Whatever the “flowered,” I drew it on page 286 of Newcomb’s in the section for 5-petaled flowers with opposite, divided leaves.
Look for it at Raccoon Wildflower Reserve in early June.
(photo by Dianme Machesney)
Here’s a flower that’s amazingly difficult to photograph.
Last weekend at Cape Cod I found many starflowers blooming in the woods. They ought to be easy to photograph, right? Wrong! The flower’s whiteness engulfs its depth. My photos made them look like two-dimensional blobs. Thanks to Dianne Machesney we can see the details.
Starflower (Trientalis borealis) is a northeastern plant that ranges from Labrador to North Carolina. It prefers cooler climates so you’ll find it at higher elevations the further south you go.
It blooms at the end of May along the Laurel Highlands Hiking Trail in Pennsylvania … and at Cape Cod, Massachusetts.
(photo by Dianne Machesney)
When I found this Jack-in-the-pulpit (Arisaema triphyllum) blooming in Schenley Park, he begged for an opportunity to explain himself.
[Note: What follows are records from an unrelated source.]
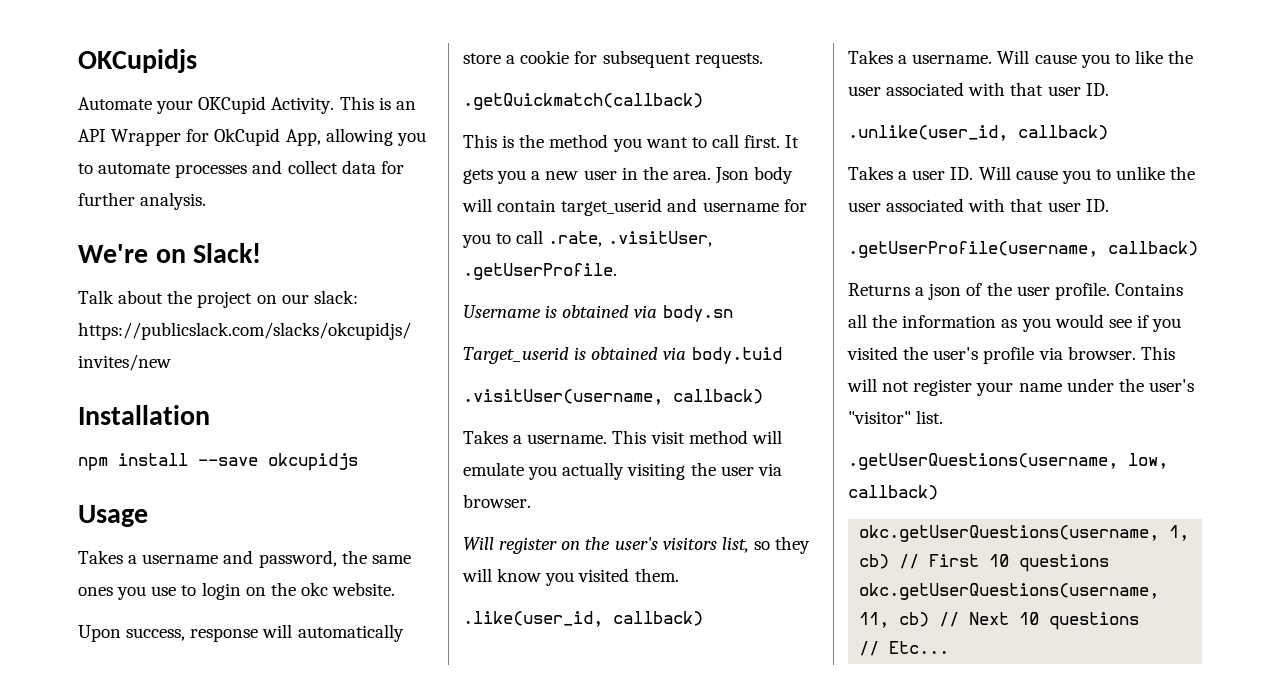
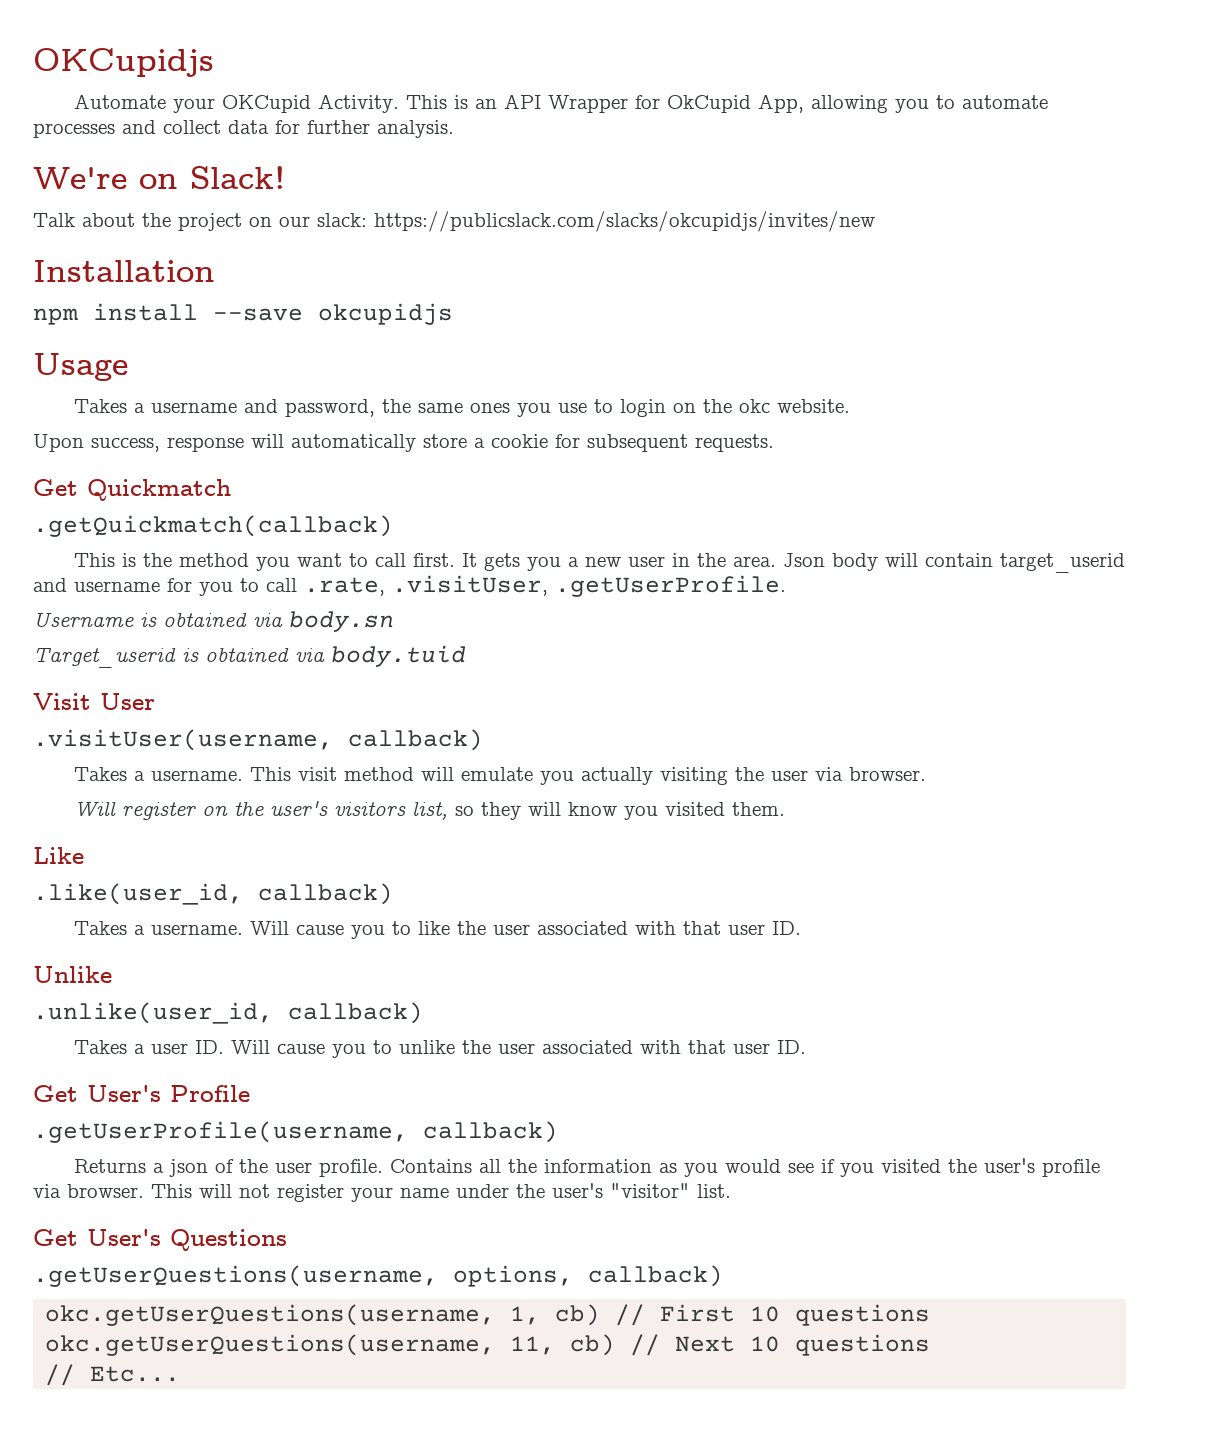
(763, 60) none -> [33,479,231,501] // Get Quickmatch
(782, 355) none -> [33,693,155,710] // Visit User
(679, 575) none -> [33,847,84,864] // Like
(1109, 89) none -> [33,966,112,983] // Unlike
(1109, 205) none -> [33,1085,250,1102] // Get User's Profile
(944, 417) none -> [33,1229,287,1251] // Get User's Questions
[1128,453,1168,469] low, -> [453,1265,573,1287] options,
Go ahead, Jack. What’s on your mind?
First off, I’m not always a guy. I’m both male and female but not at the same time. What you call “Jack” is my spadix whose base is covered in tiny male or female flowers. I can turn them off and on depending on my age and environmental conditions. Sometimes I’m male. Sometimes I’m female. Call me Jack or Jill.
I’m pollinated by fungus flies so I smell like a mushroom. (Oh, really?)
My pulpit is called a spathe — rhymes with bathe. My hood looks like a garden spade if you open it up. I’m not happy when you do that but I understand the temptation.
Botanists cannot decide whether I am one or three species. I, personally, am all green inside. Some of us have fancy stripes. Click here to see.
My trifoliate leaves start near the ground and sometimes look unrelated to me, but they’re mine. Yes, they look like “leaves of three.” No, I am not poison ivy.
When I’m female I’m quite pretty in the fall. I drop my spathe and develop a cluster of bright red berries on my spadix. Check back in a few months and you’ll be impressed.
And finally, don’t eat me. I’m full of calcium oxalate. Native Americans had recipes for my use but you have to know their special preparations or you’re in for a nasty burning, possible sterility or poisoning.
(photo by Kate St. John)
This plant is hard to look up if you say it the way I do: sass-pa-rilla. My pronunciation eliminates two critical letters at the beginning of the word. Fortunately Google anticipated my mistake and offered sar-sa-pa-rilla when I spelled it without the additional “R” and “A.”
Wild sarsaparilla (Aralia nudicaulis) is common in rich woods in northeastern North America. Even when it’s blooming you’ll notice its leaves first. They’re more than a foot tall and grow on a long stem that splits into three compound leaves. (Click here to see.)
The flowers are arranged as an echo of the leaves but because the flower and leaf stems grow directly from the ground they appear to be unrelated plants. Follow the stems and you’ll see.
In a typical year wild sarsaparilla would be blooming today but in this cold spring it’s probably delayed. Look for it in the Laurel Highlands.